« C’est là qu’il faut être », s’est exclamé Valls, tout heureux d’être à Davos, avec Macron, Fabius et autres, pour s’afficher avec le gratin de la finance...
Une première, parait-îl, pour un chef de gouvernement dit « socialiste ». Mais Valls est tellement empressé... et tellement inquiet de voir son ministre de l’Économie, premier de la petite classe des arrivistes, devenir le chouchou des patrons...
Création... destructrice
Et tout ce petit monde de privilégiés, grands et petits, de discourir contre le code du travail, les 35 heures, pour encore plus de flexibilité, de révolution numérique... à la une des débats, relayée par tous les médias, la prétendue quatrième révolution industrielle, la vague technologique qui – faite de numérique, de robotique, d’internet industriel, d’automatisation, d’ordinateurs surpuissants, de biotechs… – déferlerait sur l’économie-monde.
Une étude intitulée « The future of jobs », a été publiée par le World Economic Forum à l’ouverture de Davos. Elle annonce une destruction massive d’emplois, 5 millions, d’ici 2020 dans les pays riches.En fait, ces suppressions d’emplois, annoncées comme une fatalité économique à grands coups de publicité, n’ont rien à voir avec les contraintes de la technologie. L’économie de temps de travail que les progrès permettent, pourrait et devrait déboucher sur une diminution du temps travail qui pourrait facilement être répartie entre toutes et tous. Le problème n’est pas la substitution des robots au travail humain, mais celle des « freelancers » aux salariéEs, l’« ubérisation » de l’économie, la suppression des droits et protections des salariéEs. Le sujet favori de Macron et Valls...
Fini le contrat de travail, le salarié devient un « travailleur indépendant », et au salaire se substitue une rémunération basée sur un service... appelé plus couramment le travail à la tâche.Car leur révolution est en fait une terrible régression sociale, un retour au 19e siècle.
Déprime capitaliste
Cette quatrième révolution ne suffit pas à remonter le moral des puissants de ce monde qui voient leur système partir à la dérive. L’horizon est sombre. Le FMI vient de réviser à la baisse la prévision de croissance mondiale pour 2016. L’Organisation internationale du travail (OIT) annonce que le nombre des chômeurs dans le monde dépasserait les 200 millions en 2016. La réalité est pire encore, car dans de nombreux pays, personne ne comptabilise les chômeurs.
Le baril de pétrole vient de passer en dessous des 30 dollars. Les licenciements se multiplient, les investissements tarissent, les pays exportateurs de pétrole comme le Venezuela, le Mexique, le Nigeria, sont menacés de faillite. L’économie russe est elle aussi au bord de la faillite, alors que même l’Arabie saoudite s’engage dans l’austérité.Ce ralentissement globalisé de l’économie prépare le terrain à une nouvelle crise financière, une purge de la masse de capitaux spéculatifs, de crédits injectés pour faire marcher la machine à profit qui aujourd’hui s’enraye. La débâcle boursière de ces derniers jours en est un symptôme. Elle pourrait entraîner une baisse générale de la production, avec son cortège de licenciements, de fermetures d’usines, de misère.

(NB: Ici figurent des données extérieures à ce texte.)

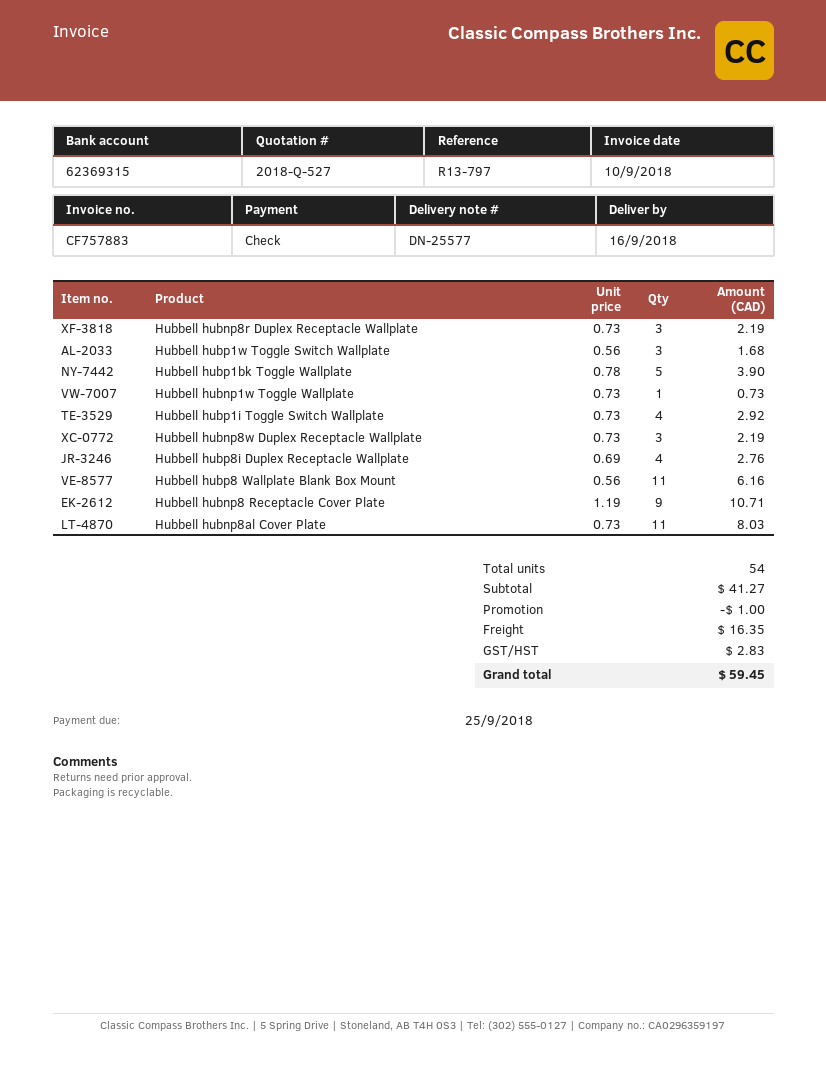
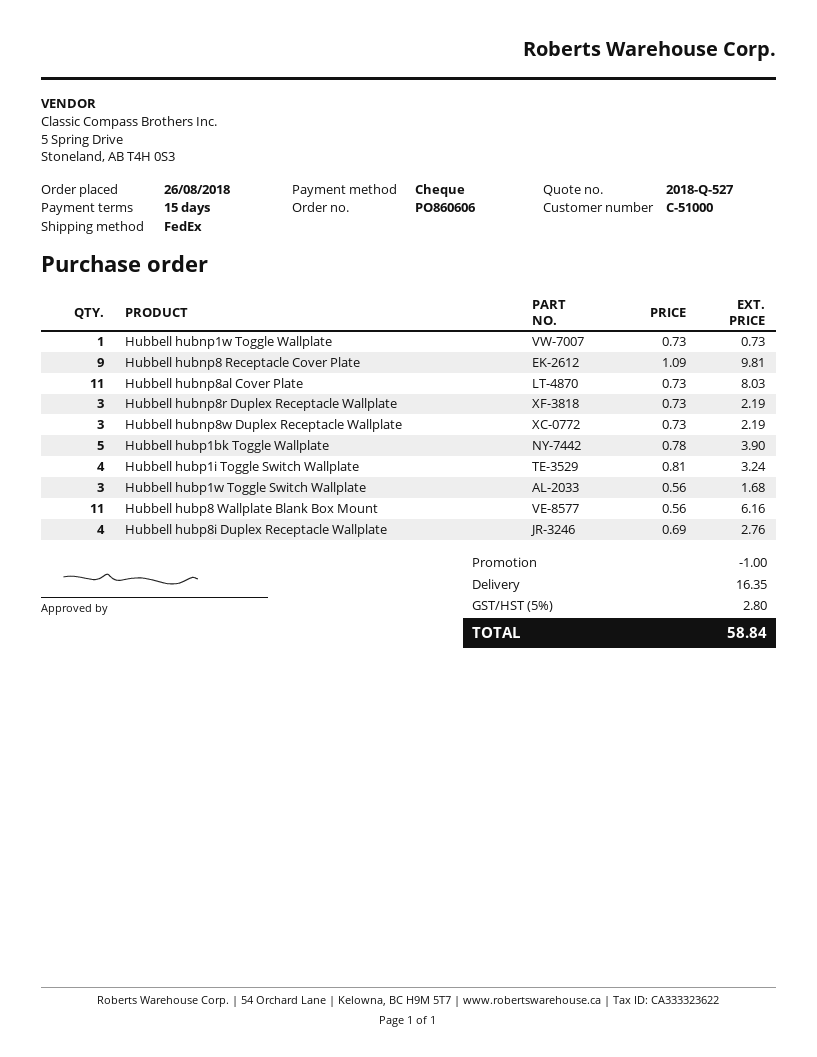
Hubbell hubp1i Toggle Switch Wallplate: 4 x 0.73 = 2.92 -> 4 x 0.81 = 3.24
Hubbell hubnp8 Receptacle Cover Plate: 9 x 1.19 = 10.71 -> 9 x 1.09 = 9.81
tax: 2.83 -> 2.80
total: 59.45 -> 58.84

Les beaux discours des capitalistes et de leurs serviteurs ne peuvent masquer cette réalité de plus en plus flagrante d’une économie qui ne fonctionne que dans le but d’accumuler toujours plus de richesses entre quelques mains. Ce que démontre l’étude d’Oxfam réalisée pour l’ouverture du forum de Davos : 62 personnes, multimilliardaires, sont aussi riches que les 50 % des plus pauvres de l’humanité, soit 3,6 milliards de personnes. Le patrimoine cumulé des 1 % les plus riches du monde a dépassé l’an dernier celui des 99 % restants (cf. Un monde à changer dans l’Anticapitaliste n°320).
De la révolution technologique à la révolution sociale
Cette folle course vers l’abîme de l’économie capitaliste ne pourra être stoppée que par l’intervention directe des travailleurs et des peuples à l’échelle internationale. Sous le capitalisme, les progrès technologiques ne servent qu’à accroître la plus-value au détriment des classes populaires. Et à l’heure où le capitalisme mondialisé a atteint ses limites, qu’il ne trouve plus de nouveaux champs d’expansion, ces progrès techniques sont directement tournés contre ces dernières.Ils ne pourront être mis au service de la collectivité qu’en mettant fin à la propriété capitaliste, au pouvoir de l’oligarchie financière. La révolution sociale à venir.